* [Input records]

-=-=-

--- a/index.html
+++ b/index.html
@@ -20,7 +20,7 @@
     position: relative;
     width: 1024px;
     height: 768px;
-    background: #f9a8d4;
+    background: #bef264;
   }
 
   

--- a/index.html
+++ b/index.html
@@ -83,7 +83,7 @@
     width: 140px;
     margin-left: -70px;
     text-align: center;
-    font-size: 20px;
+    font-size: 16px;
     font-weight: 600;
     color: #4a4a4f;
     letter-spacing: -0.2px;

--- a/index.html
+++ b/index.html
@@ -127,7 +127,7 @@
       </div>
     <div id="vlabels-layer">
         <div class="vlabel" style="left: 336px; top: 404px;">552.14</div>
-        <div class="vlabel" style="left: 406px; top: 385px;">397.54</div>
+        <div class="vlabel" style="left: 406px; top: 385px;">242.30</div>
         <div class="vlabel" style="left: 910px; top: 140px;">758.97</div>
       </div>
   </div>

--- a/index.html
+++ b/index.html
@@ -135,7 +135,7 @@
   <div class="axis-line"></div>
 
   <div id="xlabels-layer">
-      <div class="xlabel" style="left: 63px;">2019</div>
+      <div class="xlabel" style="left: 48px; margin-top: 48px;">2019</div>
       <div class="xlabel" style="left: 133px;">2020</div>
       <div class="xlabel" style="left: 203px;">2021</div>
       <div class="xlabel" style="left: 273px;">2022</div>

-=-=-

* [Prompt]
All that is wanted is an exact copy of the lines from the line holding "-135,7 +135,7 @@" through the end of the material above, including both.

* [Expected answer]
@@ -135,7 +135,7 @@
   <div class="axis-line"></div>
 
   <div id="xlabels-layer">
-      <div class="xlabel" style="left: 63px;">2019</div>
+      <div class="xlabel" style="left: 48px; margin-top: 48px;">2019</div>
       <div class="xlabel" style="left: 133px;">2020</div>
       <div class="xlabel" style="left: 203px;">2021</div>
       <div class="xlabel" style="left: 273px;">2022</div>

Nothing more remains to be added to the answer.